Peu importe que les actes professionnels litigieux réalisés par l'apprenti ne soient pas expressément exclus du champ du titre préparé (dans la décision de la CAA de DOUAI, 3ème chambre, 20/01/2022, 21DA00334), l'employeur se défendait en précisant que le référentiel du brevet professionnel " esthétique, cosmétique, parfumerie " préparé par les apprenties n'excluait pas la réalisation de massages sur des hommes) ou encore que ces actes soient expressément prévus par le livret d'apprentissage (CAA de BORDEAUX, 13/04/2017, n° 15BX01654) dès lors que ces gestes professionnels font peser un "risque" sur la santé, l'intégrité physique et morale des apprentis.
Il suffit, pour que la décision de suspension du contrat d'apprentissage soit justifiée, que le risque soit sérieux, peu importe la probabilité de sa survenance. Ainsi, en cas d'épilations pratiquées sur des hommes, certains entièrement dénudés, le risque de comportements déplacés ou d'agression existe quand bien même les massages sur des clients masculins sont peu fréquents, notamment car la clientèle du salon est majoritairement féminine et que la salariée en contrat à durée indéterminée effectue habituellement elle-même les prestations des soins corporels sur des hommes (CAA de DOUAI, 3ème chambre, 20/01/2022, 21DA00334). Le fait de « confier à une apprentie de seize ans, sans la présence d'une personne majeure chargée de la former, la réalisation de massages pour des clients masculins dénudés, est à lui seul constitutif d'un risque sérieux d'atteinte à la santé ou à l'intégrité physique ou morale de l'apprentie » (CAA de LYON, 7ème chambre, 22/09/2022, n°21LY01822).

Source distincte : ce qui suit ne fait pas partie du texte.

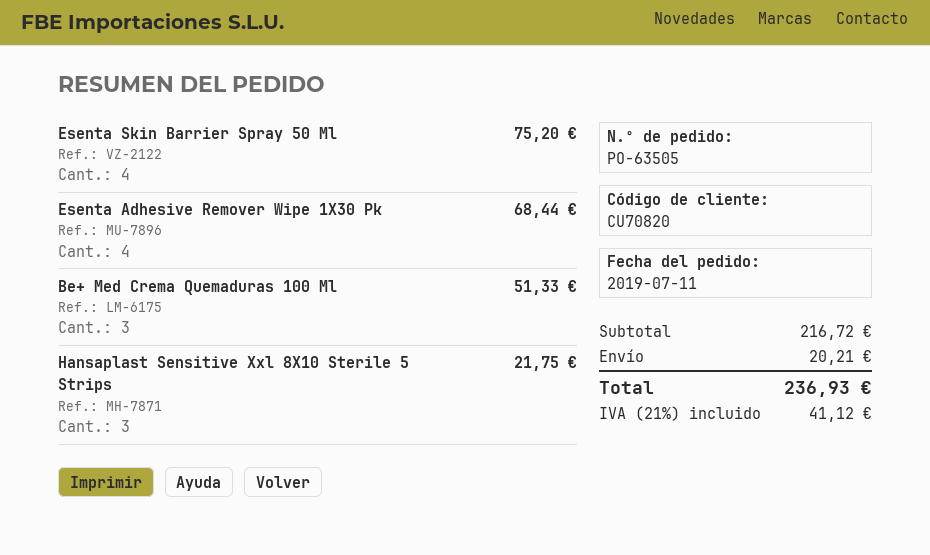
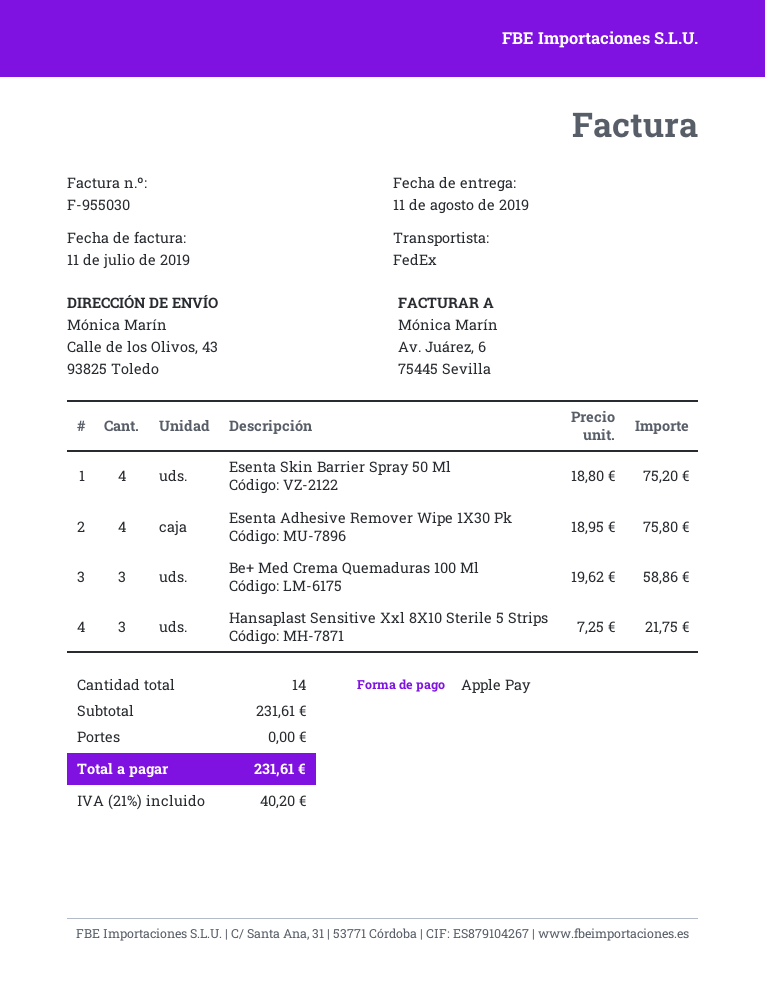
Esenta Adhesive Remover Wipe 1X30 Pk: 4 for 68.44 -> 4 for 75.80
Be+ Med Crema Quemaduras 100 Ml: 3 for 51.33 -> 3 for 58.86
subtotal: 216.72 -> 231.61
shipping: 20.21 -> 0.00
tax: 21% = 41.12 -> 21% = 40.20
total: 236.93 -> 231.61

Enfin, ne suffit pas à remettre en cause la matérialité des faits retenus, le fait que les témoignages d'autres stagiaires et apprenties ainsi que de clients font état de bonnes conditions de travail au sein de l'établissement (CAA de DOUAI, 3ème chambre, 20/01/2022, 21DA00334 - CAA de NANTES, 6ème chambre, 15/12/2020, 19NT01758 - CAA de NANTES, 6ème chambre, 04/06/2018, n°16NT02779).
Comment se déroule la procédure ?
Les juges ont eu l'occasion de rappeler que l'employeur ne peut pas se prévaloir du caractère disproportionné de la décision refusant la reprise du contrat d'apprentissage. Cet argument est en effet « inopérant dès lors qu'une telle décision n'emporte aucune possibilité de modulation par l'administration » (CAA de LYON, 7ème chambre, 22/09/2022, n°21LY01822).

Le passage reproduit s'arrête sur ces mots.